Task statement -
Exact reproductions of all the entries, please, and no pictures.

Raw data -
◇ ◇ ◇ ◇ ◇ ◇ ◇
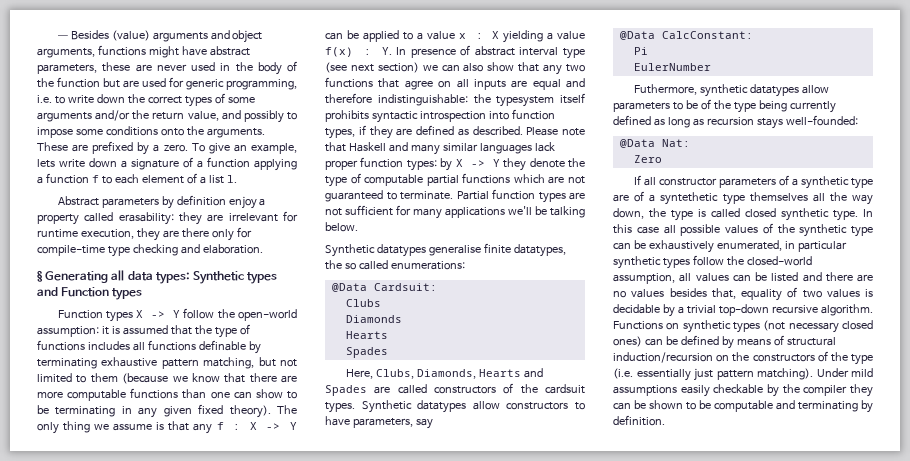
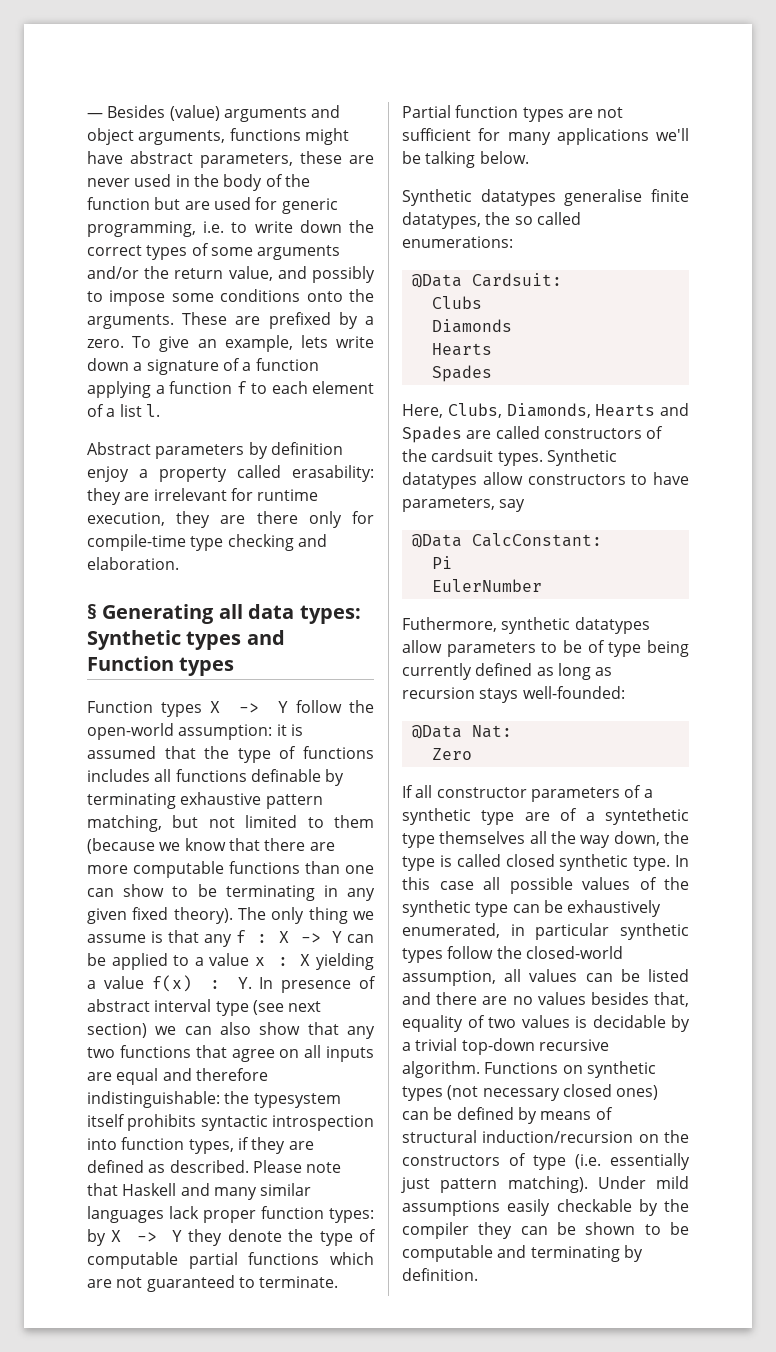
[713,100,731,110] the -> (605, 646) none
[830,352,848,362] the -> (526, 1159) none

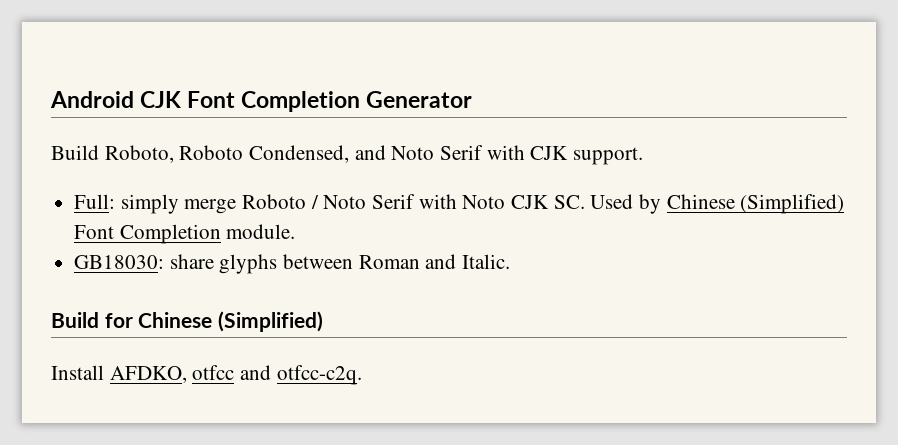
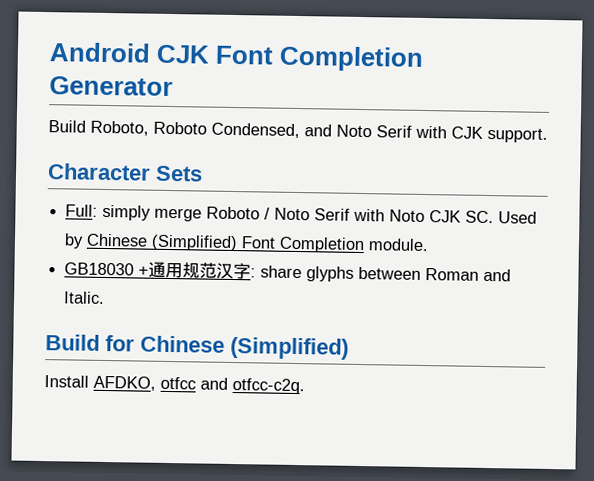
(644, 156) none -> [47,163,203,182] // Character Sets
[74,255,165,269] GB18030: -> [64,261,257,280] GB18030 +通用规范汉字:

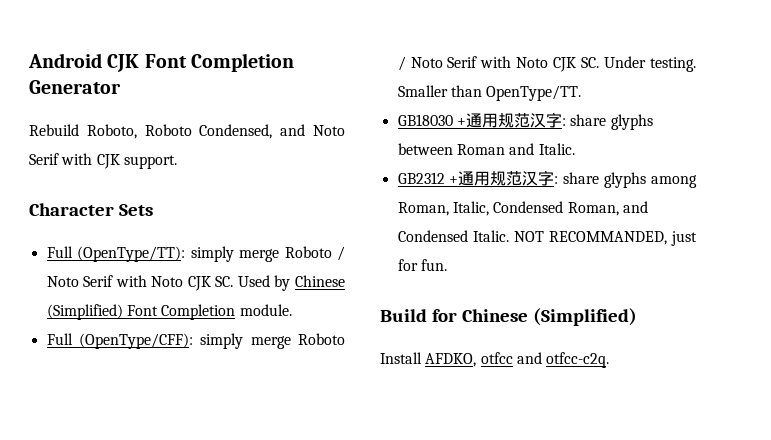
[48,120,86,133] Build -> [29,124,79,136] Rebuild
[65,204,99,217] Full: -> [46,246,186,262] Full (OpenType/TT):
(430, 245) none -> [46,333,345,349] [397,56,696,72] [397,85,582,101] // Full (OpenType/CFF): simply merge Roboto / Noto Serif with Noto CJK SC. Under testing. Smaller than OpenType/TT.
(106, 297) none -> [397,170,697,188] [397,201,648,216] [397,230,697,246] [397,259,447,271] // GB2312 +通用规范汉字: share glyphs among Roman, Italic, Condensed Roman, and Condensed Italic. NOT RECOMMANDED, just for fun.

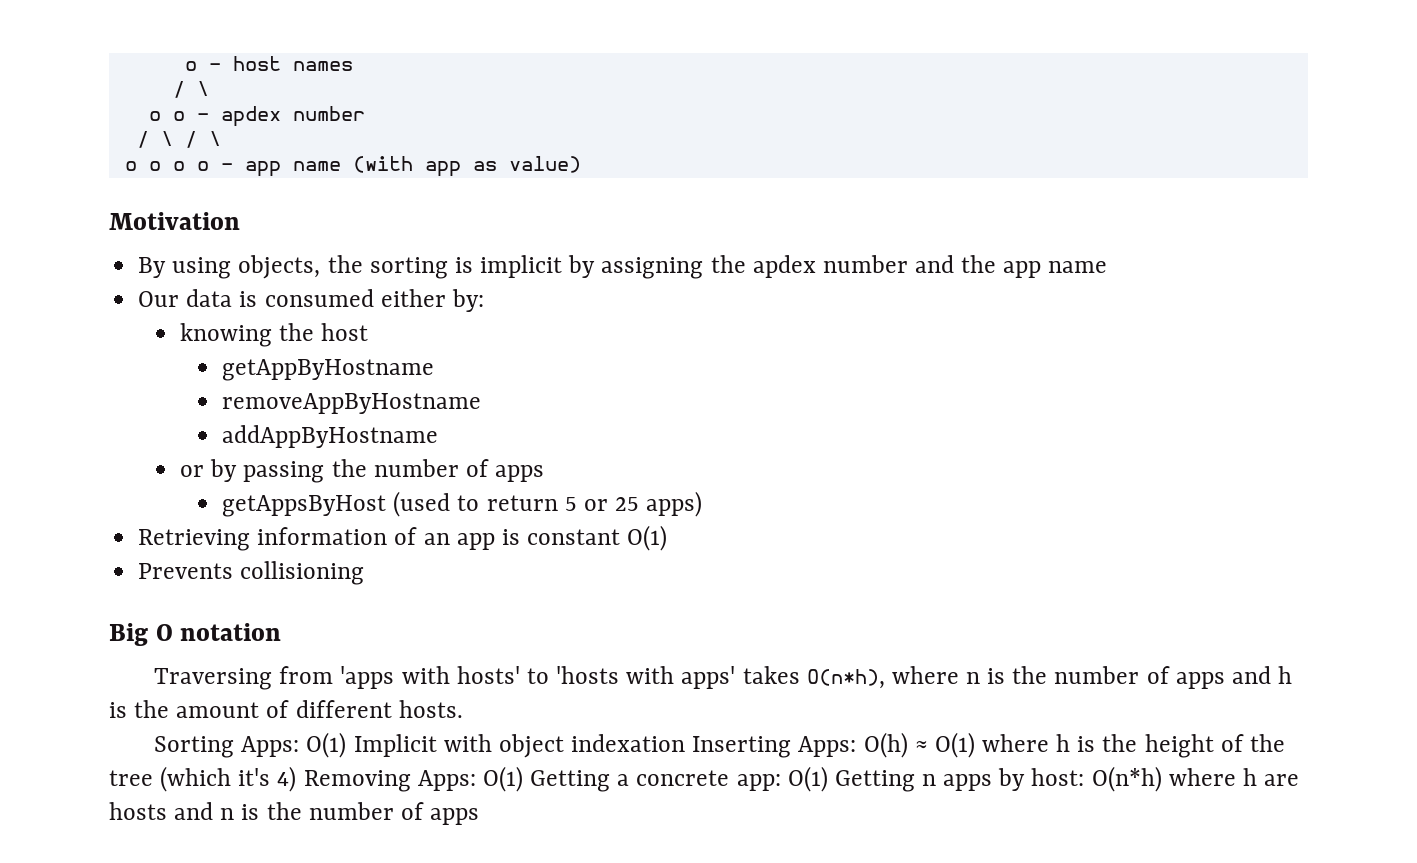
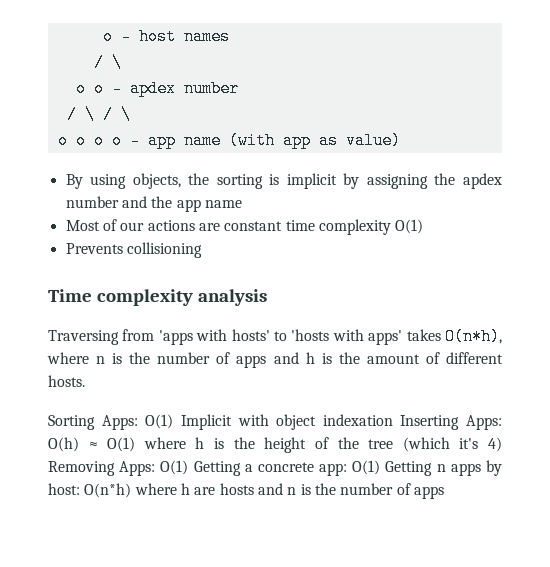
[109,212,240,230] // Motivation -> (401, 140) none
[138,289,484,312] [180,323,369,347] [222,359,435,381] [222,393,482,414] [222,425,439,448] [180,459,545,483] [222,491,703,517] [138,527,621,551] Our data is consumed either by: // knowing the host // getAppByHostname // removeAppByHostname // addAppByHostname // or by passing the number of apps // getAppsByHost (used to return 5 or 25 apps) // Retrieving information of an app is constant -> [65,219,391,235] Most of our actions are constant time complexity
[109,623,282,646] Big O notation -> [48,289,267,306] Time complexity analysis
◇ ◇ ◇ ◇ ◇ ◇ ◇
Result for this exercise -
[713,100,731,110] the -> (605, 646) none
[830,352,848,362] the -> (526, 1159) none

(644, 156) none -> [47,163,203,182] // Character Sets
[74,255,165,269] GB18030: -> [64,261,257,280] GB18030 +通用规范汉字:

[48,120,86,133] Build -> [29,124,79,136] Rebuild
[65,204,99,217] Full: -> [46,246,186,262] Full (OpenType/TT):
(430, 245) none -> [46,333,345,349] [397,56,696,72] [397,85,582,101] // Full (OpenType/CFF): simply merge Roboto / Noto Serif with Noto CJK SC. Under testing. Smaller than OpenType/TT.
(106, 297) none -> [397,170,697,188] [397,201,648,216] [397,230,697,246] [397,259,447,271] // GB2312 +通用规范汉字: share glyphs among Roman, Italic, Condensed Roman, and Condensed Italic. NOT RECOMMANDED, just for fun.

[109,212,240,230] // Motivation -> (401, 140) none
[138,289,484,312] [180,323,369,347] [222,359,435,381] [222,393,482,414] [222,425,439,448] [180,459,545,483] [222,491,703,517] [138,527,621,551] Our data is consumed either by: // knowing the host // getAppByHostname // removeAppByHostname // addAppByHostname // or by passing the number of apps // getAppsByHost (used to return 5 or 25 apps) // Retrieving information of an app is constant -> [65,219,391,235] Most of our actions are constant time complexity
[109,623,282,646] Big O notation -> [48,289,267,306] Time complexity analysis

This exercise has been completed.